In this paper, a fusion deep learning model considering spatial–temporal correlation is proposed to solve the problem of urban road traffic flow prediction. Firstly, this paper holds that the traffic flow of a section in the urban road network not only depends on the fluctuation of its own time series, but is also related to the traffic flow of other sections in the whole region. Therefore, a traffic flow similarity measurement method based on wavelet decomposition and dynamic time warping is proposed to screen the sections which are similar to the traffic flow state of the target section. Secondly, in order to improve the prediction accuracy, the unstable time series are reconstructed into stationary time series by differential method. Finally, taking the extracted traffic flow data of a similar section as an independent variable and the traffic flow data of target section as dependent variable, we input the above variables into the proposed CNN-LSTM fusion deep learning model for traffic flow prediction. The results show that the proposed model has a higher accuracy and stability than the other benchmark models.
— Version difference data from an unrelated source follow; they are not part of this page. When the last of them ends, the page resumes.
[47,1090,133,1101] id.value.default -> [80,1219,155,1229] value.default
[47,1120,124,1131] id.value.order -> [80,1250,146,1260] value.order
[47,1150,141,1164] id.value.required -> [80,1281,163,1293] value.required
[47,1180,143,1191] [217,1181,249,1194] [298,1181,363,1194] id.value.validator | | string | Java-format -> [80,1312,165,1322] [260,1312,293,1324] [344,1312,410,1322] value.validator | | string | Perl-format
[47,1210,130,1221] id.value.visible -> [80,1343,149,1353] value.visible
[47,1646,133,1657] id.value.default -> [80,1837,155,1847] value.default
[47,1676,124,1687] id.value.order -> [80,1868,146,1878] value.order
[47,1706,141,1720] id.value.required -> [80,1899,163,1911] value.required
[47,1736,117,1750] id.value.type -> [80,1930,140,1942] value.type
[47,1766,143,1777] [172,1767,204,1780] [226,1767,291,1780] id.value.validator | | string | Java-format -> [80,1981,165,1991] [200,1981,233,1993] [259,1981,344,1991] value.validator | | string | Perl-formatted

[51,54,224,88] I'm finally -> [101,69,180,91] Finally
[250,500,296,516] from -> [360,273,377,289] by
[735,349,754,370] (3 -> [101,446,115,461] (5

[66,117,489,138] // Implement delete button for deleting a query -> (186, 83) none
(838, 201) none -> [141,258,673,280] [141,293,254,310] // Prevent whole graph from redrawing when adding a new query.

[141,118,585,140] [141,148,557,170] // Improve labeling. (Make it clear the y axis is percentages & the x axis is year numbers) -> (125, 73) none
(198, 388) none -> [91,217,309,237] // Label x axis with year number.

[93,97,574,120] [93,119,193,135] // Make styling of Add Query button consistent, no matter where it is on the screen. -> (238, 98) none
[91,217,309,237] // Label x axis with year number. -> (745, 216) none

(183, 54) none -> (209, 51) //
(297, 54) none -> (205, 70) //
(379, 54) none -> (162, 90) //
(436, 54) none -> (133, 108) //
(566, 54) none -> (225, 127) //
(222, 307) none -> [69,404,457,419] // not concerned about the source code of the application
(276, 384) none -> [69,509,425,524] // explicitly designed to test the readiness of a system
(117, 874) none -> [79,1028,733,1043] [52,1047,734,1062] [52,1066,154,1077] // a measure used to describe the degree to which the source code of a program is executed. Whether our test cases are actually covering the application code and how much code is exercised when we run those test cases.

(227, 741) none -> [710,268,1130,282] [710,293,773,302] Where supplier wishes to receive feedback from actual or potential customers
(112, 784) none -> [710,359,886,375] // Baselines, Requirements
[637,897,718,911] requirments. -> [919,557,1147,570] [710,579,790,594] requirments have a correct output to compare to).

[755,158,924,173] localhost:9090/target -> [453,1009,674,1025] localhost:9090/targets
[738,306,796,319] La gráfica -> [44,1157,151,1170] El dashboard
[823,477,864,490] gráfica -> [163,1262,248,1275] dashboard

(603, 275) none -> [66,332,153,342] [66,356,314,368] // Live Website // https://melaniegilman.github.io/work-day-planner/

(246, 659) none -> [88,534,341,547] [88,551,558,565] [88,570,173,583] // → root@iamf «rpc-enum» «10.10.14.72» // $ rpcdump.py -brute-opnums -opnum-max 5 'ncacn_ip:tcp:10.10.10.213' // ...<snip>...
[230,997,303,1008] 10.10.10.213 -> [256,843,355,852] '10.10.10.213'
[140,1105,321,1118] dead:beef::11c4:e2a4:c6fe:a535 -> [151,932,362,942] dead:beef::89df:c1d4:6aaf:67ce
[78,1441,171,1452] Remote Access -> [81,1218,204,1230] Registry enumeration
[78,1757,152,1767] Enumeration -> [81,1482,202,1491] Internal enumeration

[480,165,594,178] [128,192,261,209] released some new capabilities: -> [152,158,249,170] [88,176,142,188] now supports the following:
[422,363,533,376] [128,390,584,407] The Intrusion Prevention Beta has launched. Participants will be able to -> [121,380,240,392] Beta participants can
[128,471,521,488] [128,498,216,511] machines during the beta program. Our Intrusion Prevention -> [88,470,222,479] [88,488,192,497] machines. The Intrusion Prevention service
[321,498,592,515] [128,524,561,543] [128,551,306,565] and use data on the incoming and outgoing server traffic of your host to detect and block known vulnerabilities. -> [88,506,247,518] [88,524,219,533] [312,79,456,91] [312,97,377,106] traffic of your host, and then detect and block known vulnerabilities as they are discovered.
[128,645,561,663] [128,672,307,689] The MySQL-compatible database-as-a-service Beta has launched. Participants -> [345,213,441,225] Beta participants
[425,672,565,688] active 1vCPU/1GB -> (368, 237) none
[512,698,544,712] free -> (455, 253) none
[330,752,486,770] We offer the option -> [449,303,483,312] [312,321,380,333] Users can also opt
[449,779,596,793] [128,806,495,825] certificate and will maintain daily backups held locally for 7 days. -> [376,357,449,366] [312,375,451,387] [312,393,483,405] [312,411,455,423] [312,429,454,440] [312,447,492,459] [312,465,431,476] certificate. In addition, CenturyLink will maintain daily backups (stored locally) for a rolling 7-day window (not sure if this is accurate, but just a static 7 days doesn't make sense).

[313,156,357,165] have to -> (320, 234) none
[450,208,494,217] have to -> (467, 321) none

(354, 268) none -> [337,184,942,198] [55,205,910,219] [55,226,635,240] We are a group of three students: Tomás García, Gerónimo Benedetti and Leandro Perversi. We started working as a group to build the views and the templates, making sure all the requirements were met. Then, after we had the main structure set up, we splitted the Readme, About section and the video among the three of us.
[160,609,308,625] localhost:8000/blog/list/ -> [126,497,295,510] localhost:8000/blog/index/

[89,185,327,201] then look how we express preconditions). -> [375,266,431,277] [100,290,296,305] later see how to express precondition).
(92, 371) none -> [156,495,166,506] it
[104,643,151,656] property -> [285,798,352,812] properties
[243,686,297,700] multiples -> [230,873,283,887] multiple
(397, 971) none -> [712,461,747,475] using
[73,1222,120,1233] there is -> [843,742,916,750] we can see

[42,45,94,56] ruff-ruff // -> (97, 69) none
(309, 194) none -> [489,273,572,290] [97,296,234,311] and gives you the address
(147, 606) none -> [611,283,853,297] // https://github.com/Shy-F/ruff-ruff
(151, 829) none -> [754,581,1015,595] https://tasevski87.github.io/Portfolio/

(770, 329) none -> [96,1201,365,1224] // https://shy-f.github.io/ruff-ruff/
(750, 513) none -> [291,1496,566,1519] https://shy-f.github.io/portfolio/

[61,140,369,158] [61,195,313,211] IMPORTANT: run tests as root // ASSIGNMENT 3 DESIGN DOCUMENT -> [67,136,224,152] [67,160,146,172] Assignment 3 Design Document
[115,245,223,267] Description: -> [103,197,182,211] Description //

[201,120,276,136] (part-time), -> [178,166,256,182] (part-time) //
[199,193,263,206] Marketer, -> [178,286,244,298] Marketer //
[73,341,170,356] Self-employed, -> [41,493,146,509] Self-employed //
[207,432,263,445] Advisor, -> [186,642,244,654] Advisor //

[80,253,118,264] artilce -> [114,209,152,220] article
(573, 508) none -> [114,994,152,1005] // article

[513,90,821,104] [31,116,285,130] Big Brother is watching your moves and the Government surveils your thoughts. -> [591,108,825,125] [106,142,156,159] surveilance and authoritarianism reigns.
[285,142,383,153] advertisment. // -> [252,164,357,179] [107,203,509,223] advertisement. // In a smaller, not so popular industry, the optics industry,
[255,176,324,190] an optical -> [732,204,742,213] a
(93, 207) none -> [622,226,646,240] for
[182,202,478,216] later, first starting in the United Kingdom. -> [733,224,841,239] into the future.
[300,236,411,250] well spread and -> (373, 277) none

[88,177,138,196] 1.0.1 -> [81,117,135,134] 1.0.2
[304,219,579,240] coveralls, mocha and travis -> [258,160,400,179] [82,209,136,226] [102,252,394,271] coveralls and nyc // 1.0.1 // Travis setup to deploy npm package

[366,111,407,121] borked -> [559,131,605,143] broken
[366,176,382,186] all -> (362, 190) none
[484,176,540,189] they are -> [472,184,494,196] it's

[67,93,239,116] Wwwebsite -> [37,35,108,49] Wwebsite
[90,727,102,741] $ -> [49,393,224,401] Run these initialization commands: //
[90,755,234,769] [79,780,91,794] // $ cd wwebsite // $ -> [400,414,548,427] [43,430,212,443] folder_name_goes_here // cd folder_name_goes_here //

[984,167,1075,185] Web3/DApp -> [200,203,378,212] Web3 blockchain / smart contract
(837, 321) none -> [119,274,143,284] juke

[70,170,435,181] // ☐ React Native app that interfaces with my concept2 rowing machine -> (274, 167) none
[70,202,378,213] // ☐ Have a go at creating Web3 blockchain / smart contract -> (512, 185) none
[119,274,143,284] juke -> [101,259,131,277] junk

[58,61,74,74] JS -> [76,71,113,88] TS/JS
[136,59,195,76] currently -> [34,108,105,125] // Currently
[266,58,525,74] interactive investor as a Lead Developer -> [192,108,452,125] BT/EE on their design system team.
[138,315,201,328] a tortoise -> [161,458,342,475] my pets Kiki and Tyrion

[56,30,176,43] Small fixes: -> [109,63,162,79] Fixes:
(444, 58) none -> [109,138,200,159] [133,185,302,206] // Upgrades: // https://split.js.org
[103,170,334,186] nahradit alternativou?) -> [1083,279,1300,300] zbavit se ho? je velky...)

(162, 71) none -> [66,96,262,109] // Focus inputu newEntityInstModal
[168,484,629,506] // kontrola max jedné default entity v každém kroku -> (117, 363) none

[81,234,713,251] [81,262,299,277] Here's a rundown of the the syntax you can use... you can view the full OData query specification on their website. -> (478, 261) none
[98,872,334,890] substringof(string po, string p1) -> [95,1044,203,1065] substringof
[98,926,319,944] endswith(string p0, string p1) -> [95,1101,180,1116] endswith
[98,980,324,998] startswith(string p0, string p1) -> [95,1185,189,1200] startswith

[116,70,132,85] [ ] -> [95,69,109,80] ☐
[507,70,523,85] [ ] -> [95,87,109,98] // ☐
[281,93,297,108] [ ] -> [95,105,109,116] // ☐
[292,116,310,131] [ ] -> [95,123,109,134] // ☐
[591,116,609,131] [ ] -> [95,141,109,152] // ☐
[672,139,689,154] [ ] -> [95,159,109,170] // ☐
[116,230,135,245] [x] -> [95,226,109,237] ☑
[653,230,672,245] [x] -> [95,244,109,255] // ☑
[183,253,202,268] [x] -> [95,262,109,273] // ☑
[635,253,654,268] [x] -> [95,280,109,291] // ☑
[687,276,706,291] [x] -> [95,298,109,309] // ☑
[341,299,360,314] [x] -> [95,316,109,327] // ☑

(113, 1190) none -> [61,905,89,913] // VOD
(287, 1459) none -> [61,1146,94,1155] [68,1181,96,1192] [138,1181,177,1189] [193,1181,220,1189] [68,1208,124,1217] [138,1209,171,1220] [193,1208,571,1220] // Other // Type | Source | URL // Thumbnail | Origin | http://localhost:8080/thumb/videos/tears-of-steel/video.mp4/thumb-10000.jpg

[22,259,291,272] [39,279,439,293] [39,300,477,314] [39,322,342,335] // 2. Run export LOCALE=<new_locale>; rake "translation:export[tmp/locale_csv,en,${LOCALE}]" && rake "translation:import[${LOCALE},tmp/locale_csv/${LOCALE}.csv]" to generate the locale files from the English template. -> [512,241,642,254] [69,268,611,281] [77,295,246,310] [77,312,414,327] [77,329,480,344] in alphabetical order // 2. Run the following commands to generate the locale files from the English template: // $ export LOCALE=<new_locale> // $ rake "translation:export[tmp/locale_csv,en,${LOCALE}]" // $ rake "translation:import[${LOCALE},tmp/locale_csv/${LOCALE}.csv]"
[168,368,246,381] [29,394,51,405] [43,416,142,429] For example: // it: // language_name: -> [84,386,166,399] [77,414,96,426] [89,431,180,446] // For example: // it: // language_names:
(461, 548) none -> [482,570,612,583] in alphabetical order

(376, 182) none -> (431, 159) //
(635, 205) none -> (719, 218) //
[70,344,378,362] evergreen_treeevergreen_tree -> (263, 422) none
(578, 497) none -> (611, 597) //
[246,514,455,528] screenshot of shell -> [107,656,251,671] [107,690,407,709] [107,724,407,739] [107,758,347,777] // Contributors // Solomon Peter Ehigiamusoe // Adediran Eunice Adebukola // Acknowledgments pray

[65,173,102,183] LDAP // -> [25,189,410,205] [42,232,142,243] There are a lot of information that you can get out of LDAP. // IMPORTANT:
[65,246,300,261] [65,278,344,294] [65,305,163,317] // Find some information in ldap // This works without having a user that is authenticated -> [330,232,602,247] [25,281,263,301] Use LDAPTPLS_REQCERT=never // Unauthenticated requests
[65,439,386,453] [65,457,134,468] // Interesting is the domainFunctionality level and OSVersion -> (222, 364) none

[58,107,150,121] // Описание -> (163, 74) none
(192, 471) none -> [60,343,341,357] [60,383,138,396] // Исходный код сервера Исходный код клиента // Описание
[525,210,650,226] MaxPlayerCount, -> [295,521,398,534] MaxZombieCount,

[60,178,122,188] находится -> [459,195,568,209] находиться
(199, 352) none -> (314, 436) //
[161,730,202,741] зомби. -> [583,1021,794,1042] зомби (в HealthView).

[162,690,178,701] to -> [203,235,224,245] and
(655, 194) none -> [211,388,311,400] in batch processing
The MAPE can reach 92.68%, 93.39%, 85.14%, and 76.14% at a time interval of 5 min, 15 min, 30 min, and 60 min, and the other evaluation indexes are also better than the rest of the benchmark models.

Highlights

  • IntroductionThe high quality and efficient operation of an urban transportation system is an important foundation for the development and construction of modern city, but is the main link to maintaining the daily work and life of the city and its surrounding areas

  • This paper takes the traffic information collected by remote traffic microwave sensors (RTMS) of all national, provincial, and county roads outside of the Fifth Ring Road in Beijing as the data basis for analysis, taking the section where the detector of Jingkai auxiliary road is located as the target section, and taking a total of 49 detector sections in Daxing District where the detector is located as the alternative section (15 detectors have no data during data extraction)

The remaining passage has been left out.